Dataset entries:

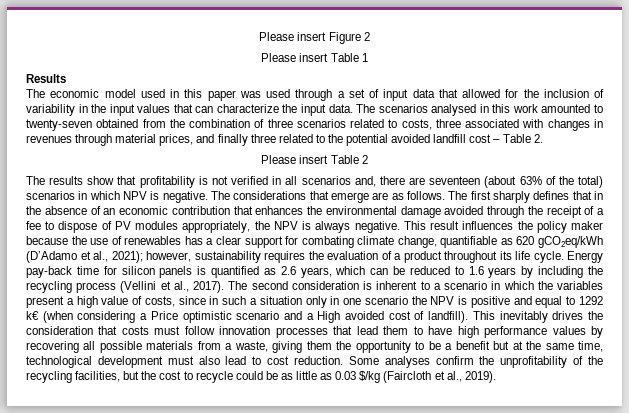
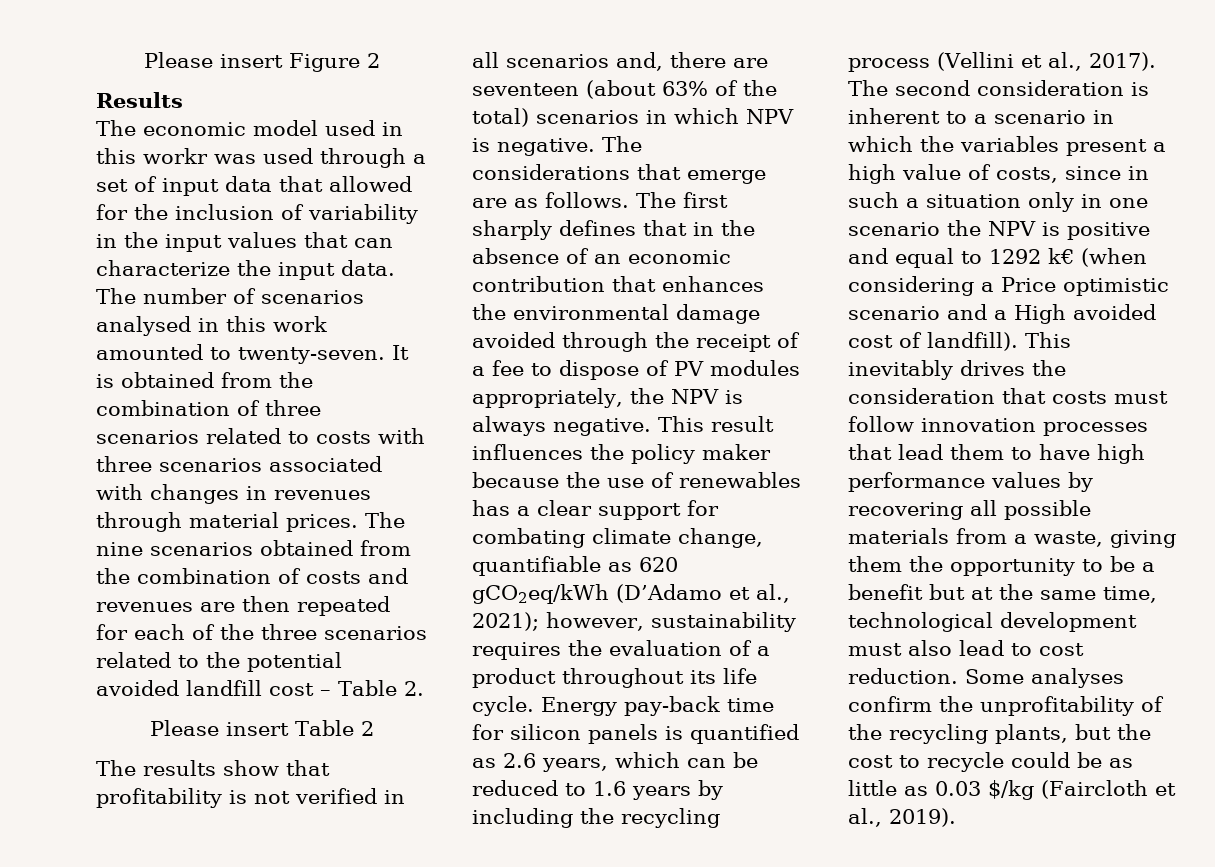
- Please insert Table 1
- The economic model used in this paper was used through a set of input data that allowed for the inclusion of variability in the input values that can characterize the input data.
+ The economic model used in this workr was used through a set of input data that allowed for the inclusion of variability in the input values that can characterize the input data.
- The scenarios analysed in this work amounted to twenty-seven obtained from the combination of three scenarios related to costs, three associated with changes in revenues through material prices, and finally three related to the potential avoided landfill cost – Table 2.
+ The number of scenarios analysed in this work amounted to twenty-seven. It is obtained from the combination of three scenarios related to costs with three scenarios associated with changes in revenues through material prices. The nine scenarios obtained from the combination of costs and revenues are then repeated for each of the three scenarios related to the potential avoided landfill cost – Table 2.
- Some analyses confirm the unprofitability of the recycling facilities, but the cost to recycle could be as little as 0.03 $/kg (Faircloth et al., 2019).
+ Some analyses confirm the unprofitability of the recycling plants, but the cost to recycle could be as little as 0.03 $/kg (Faircloth et al., 2019).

What to work on:
Give back every record exactly, dropping its pictures.

Output for this task:
- Please insert Table 1
- The economic model used in this paper was used through a set of input data that allowed for the inclusion of variability in the input values that can characterize the input data.
+ The economic model used in this workr was used through a set of input data that allowed for the inclusion of variability in the input values that can characterize the input data.
- The scenarios analysed in this work amounted to twenty-seven obtained from the combination of three scenarios related to costs, three associated with changes in revenues through material prices, and finally three related to the potential avoided landfill cost – Table 2.
+ The number of scenarios analysed in this work amounted to twenty-seven. It is obtained from the combination of three scenarios related to costs with three scenarios associated with changes in revenues through material prices. The nine scenarios obtained from the combination of costs and revenues are then repeated for each of the three scenarios related to the potential avoided landfill cost – Table 2.
- Some analyses confirm the unprofitability of the recycling facilities, but the cost to recycle could be as little as 0.03 $/kg (Faircloth et al., 2019).
+ Some analyses confirm the unprofitability of the recycling plants, but the cost to recycle could be as little as 0.03 $/kg (Faircloth et al., 2019).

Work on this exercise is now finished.